(DESCRIPTION OF THE TASK): Output the data in full. Keep every word exact and exclude the pictures.

(SUPPLIED DATA):
+++

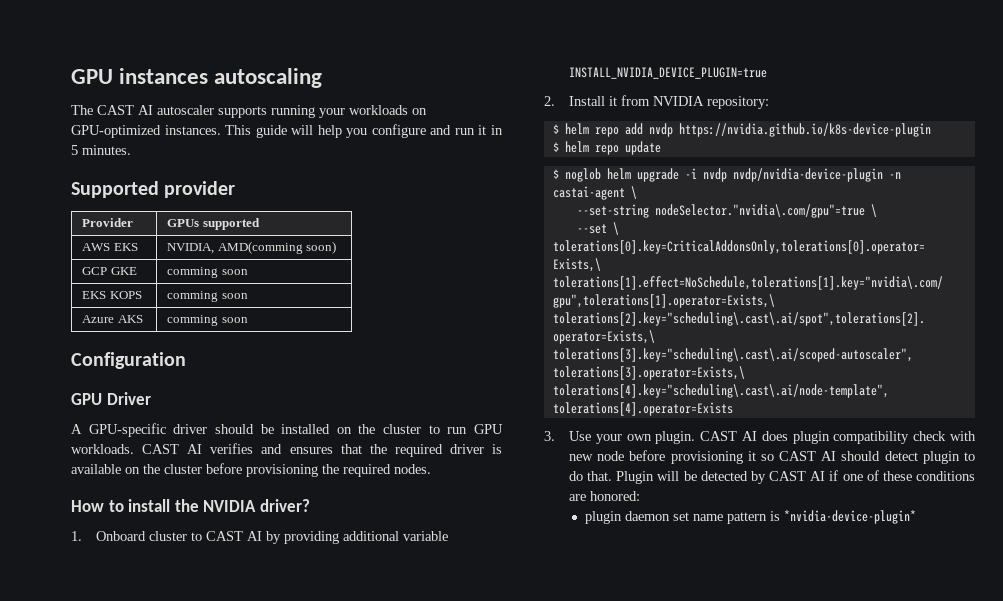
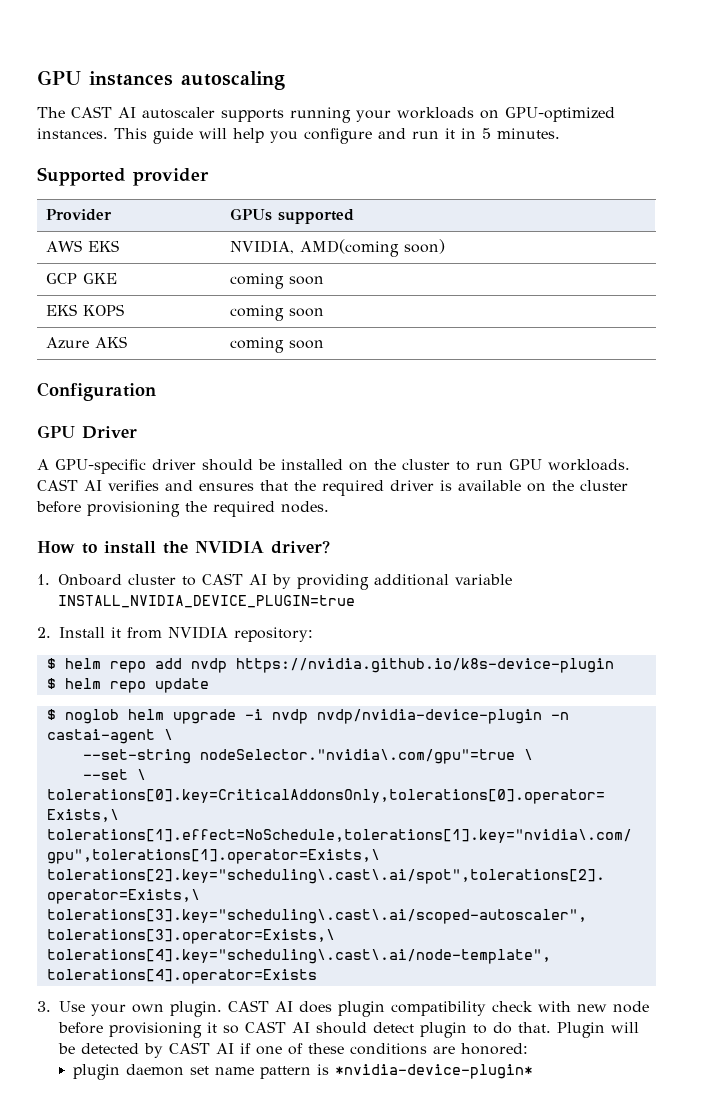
- AWS EKS | NVIDIA, AMD(comming soon)
+ AWS EKS | NVIDIA, AMD(coming soon)
- GCP GKE | comming soon
+ GCP GKE | coming soon
- EKS KOPS | comming soon
+ EKS KOPS | coming soon
- Azure AKS | comming soon
+ Azure AKS | coming soon

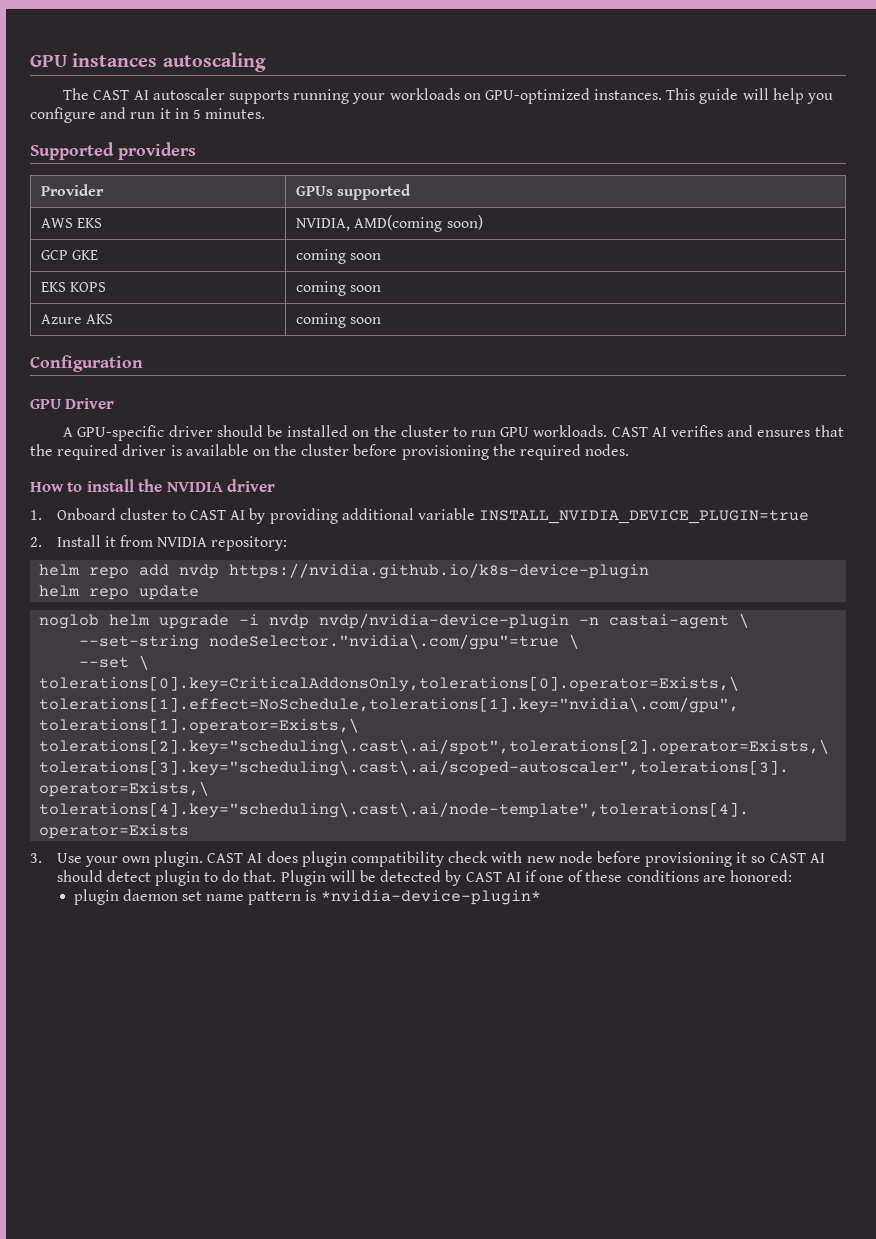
- Supported provider
+ Supported providers
- How to install the NVIDIA driver?
+ How to install the NVIDIA driver
- $ helm repo add nvdp https://nvidia.github.io/k8s-device-plugin
+ helm repo add nvdp https://nvidia.github.io/k8s-device-plugin
- $ helm repo update
+ helm repo update
- $ noglob helm upgrade -i nvdp nvdp/nvidia-device-plugin -n castai-agent \
+ noglob helm upgrade -i nvdp nvdp/nvidia-device-plugin -n castai-agent \

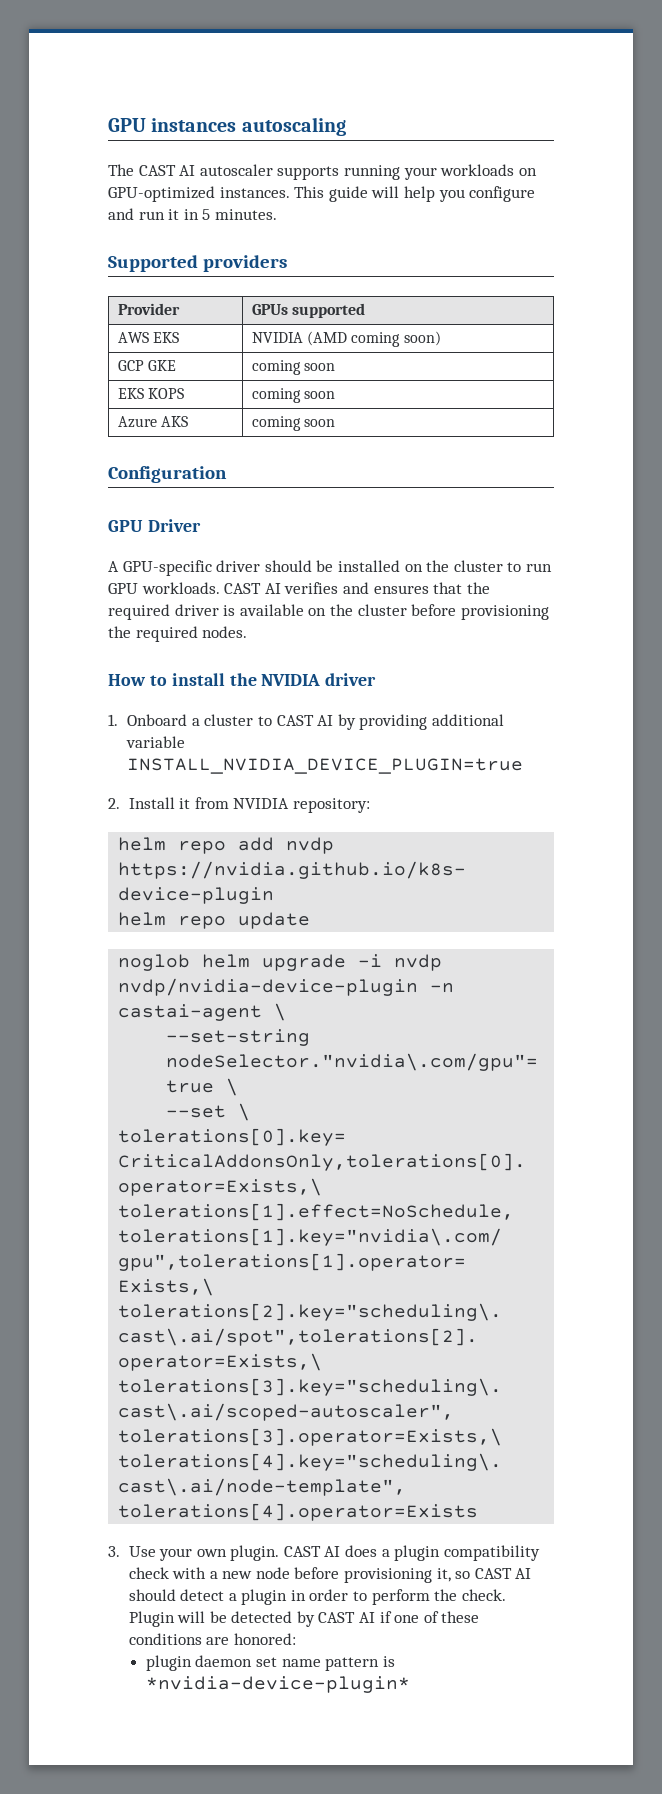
- AWS EKS | NVIDIA, AMD(coming soon)
+ AWS EKS | NVIDIA (AMD coming soon)
- 1. Onboard cluster to CAST AI by providing additional variable INSTALL_NVIDIA_DEVICE_PLUGIN=true
+ 1. Onboard a cluster to CAST AI by providing additional variable INSTALL_NVIDIA_DEVICE_PLUGIN=true
- CAST AI does plugin compatibility check with new node before provisioning it so CAST AI should detect plugin to do that.
+ CAST AI does a plugin compatibility check with a new node before provisioning it, so CAST AI should detect a plugin in order to perform the check.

+++

(RESULT FOR THIS EXERCISE):
- AWS EKS | NVIDIA, AMD(comming soon)
+ AWS EKS | NVIDIA, AMD(coming soon)
- GCP GKE | comming soon
+ GCP GKE | coming soon
- EKS KOPS | comming soon
+ EKS KOPS | coming soon
- Azure AKS | comming soon
+ Azure AKS | coming soon

- Supported provider
+ Supported providers
- How to install the NVIDIA driver?
+ How to install the NVIDIA driver
- $ helm repo add nvdp https://nvidia.github.io/k8s-device-plugin
+ helm repo add nvdp https://nvidia.github.io/k8s-device-plugin
- $ helm repo update
+ helm repo update
- $ noglob helm upgrade -i nvdp nvdp/nvidia-device-plugin -n castai-agent \
+ noglob helm upgrade -i nvdp nvdp/nvidia-device-plugin -n castai-agent \

- AWS EKS | NVIDIA, AMD(coming soon)
+ AWS EKS | NVIDIA (AMD coming soon)
- 1. Onboard cluster to CAST AI by providing additional variable INSTALL_NVIDIA_DEVICE_PLUGIN=true
+ 1. Onboard a cluster to CAST AI by providing additional variable INSTALL_NVIDIA_DEVICE_PLUGIN=true
- CAST AI does plugin compatibility check with new node before provisioning it so CAST AI should detect plugin to do that.
+ CAST AI does a plugin compatibility check with a new node before provisioning it, so CAST AI should detect a plugin in order to perform the check.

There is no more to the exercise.